** Assigned task **
Shown below is a listing with pictures; reproduce exactly, and only, the lines between the ones containing "min-height: 44px;" and "-363,7 +363,6 @@", inclusive, leaving the pictures out.

----------

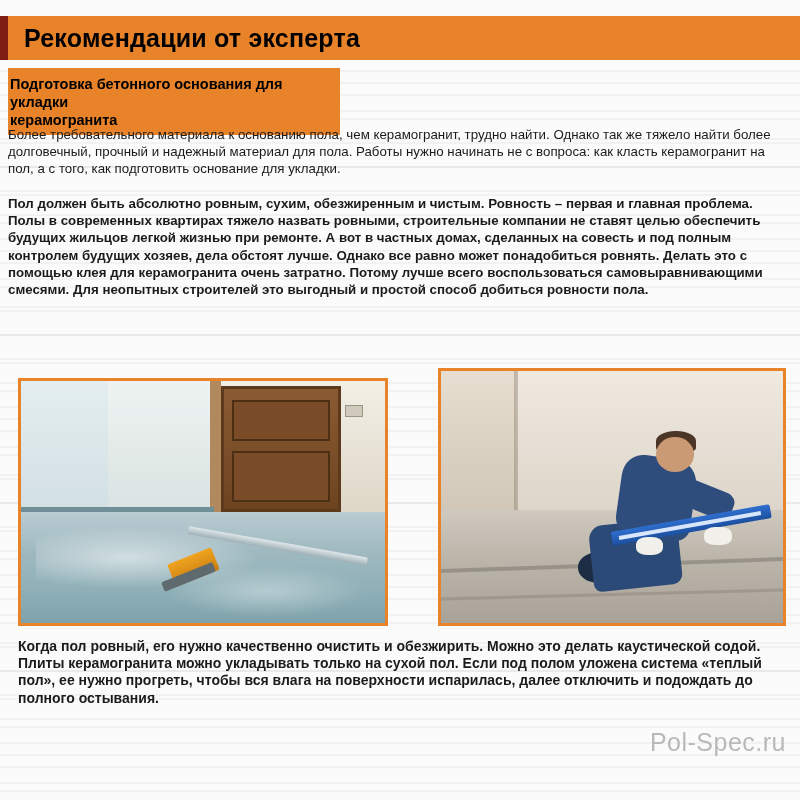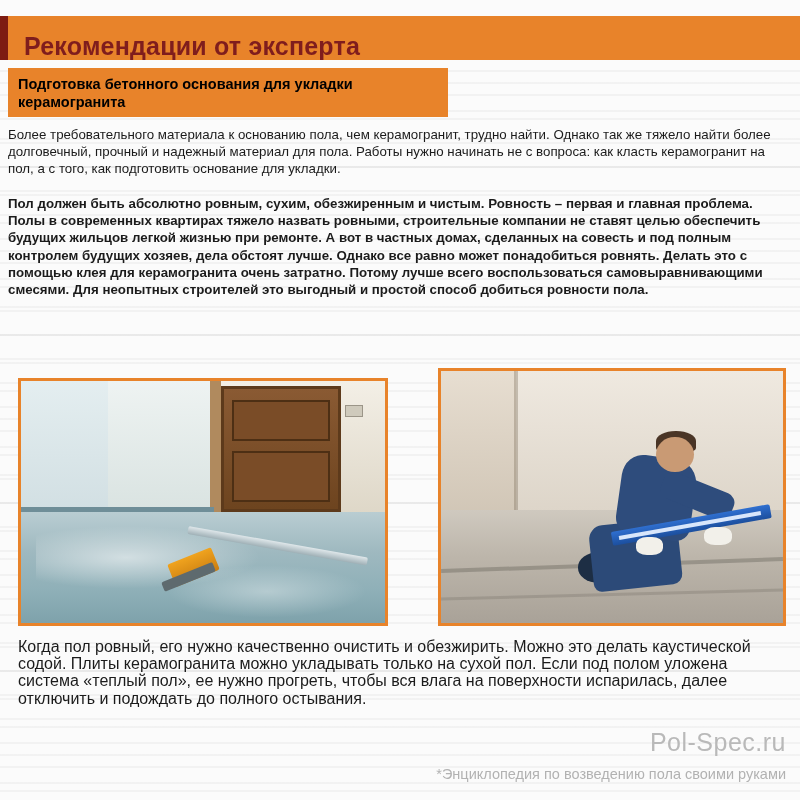--- a/index.html
+++ b/index.html
@@ -55,10 +55,9 @@
     top: 8px;
     font-size: 25px;
     font-weight: bold;
-    color: #7f1d1d;
+    color: #000000;
     letter-spacing: 0.2px;
     white-space: nowrap;
-    margin-top: 8px;
   }
 
   #subtitle-bar {

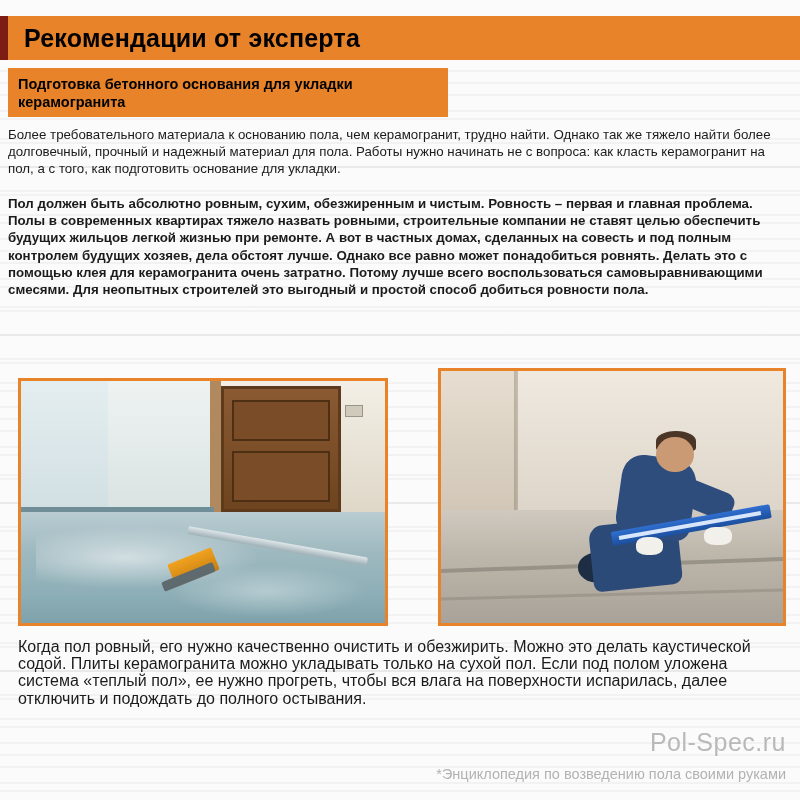--- a/index.html
+++ b/index.html
@@ -64,10 +64,10 @@
     position: absolute;
     left: 8px;
     top: 68px;
-    width: 440px;
+    width: 332px;
     min-height: 44px;
     background: #e8832a;
-    padding: 7px 10px 6px 10px;
+    padding: 7px 10px 6px 2px;
     box-sizing: border-box;
   }
   #subtitle-text {

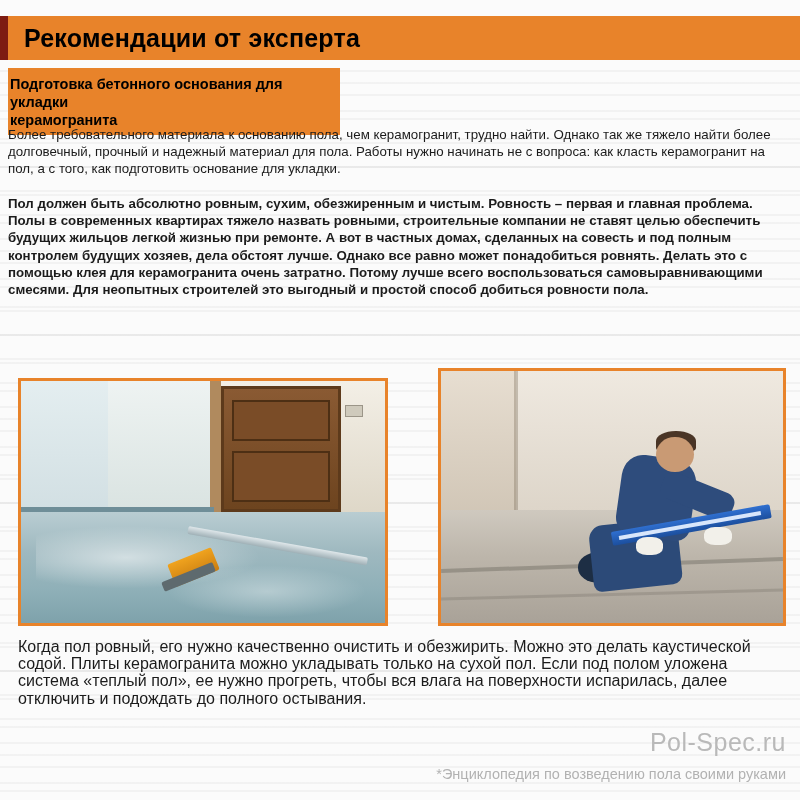--- a/index.html
+++ b/index.html
@@ -280,9 +280,10 @@
     left: 18px;
     top: 638px;
     width: 770px;
-    font-size: 16px;
+    font-size: 14px;
     line-height: 17.2px;
     color: #1b1b1b;
+    font-weight: bold;
   }
 
   

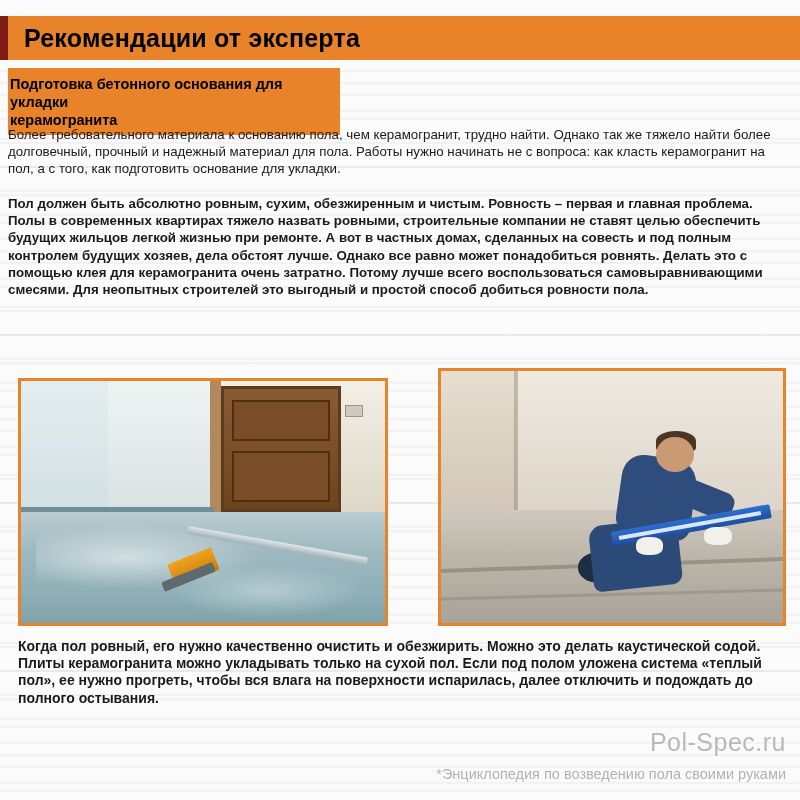--- a/index.html
+++ b/index.html
@@ -363,7 +363,6 @@
   <div id="caption">Когда пол ровный, его нужно качественно очистить и обезжирить. Можно это делать каустической содой. Плиты керамогранита можно укладывать только на сухой пол. Если под полом уложена система «теплый пол», ее нужно прогреть, чтобы вся влага на поверхности испарилась, далее отключить и подождать до полного остывания.</div>
 
   <div id="watermark">Pol-Spec.ru</div>
-  <div id="watermark-sub">*Энциклопедия по возведению пола своими руками</div>
 </div>
 
 </body></html>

----------

** Solution for this problem **
     min-height: 44px;
     background: #e8832a;
-    padding: 7px 10px 6px 10px;
+    padding: 7px 10px 6px 2px;
     box-sizing: border-box;
   }
   #subtitle-text {

--- a/index.html
+++ b/index.html
@@ -280,9 +280,10 @@
     left: 18px;
     top: 638px;
     width: 770px;
-    font-size: 16px;
+    font-size: 14px;
     line-height: 17.2px;
     color: #1b1b1b;
+    font-weight: bold;
   }
 
   

--- a/index.html
+++ b/index.html
@@ -363,7 +363,6 @@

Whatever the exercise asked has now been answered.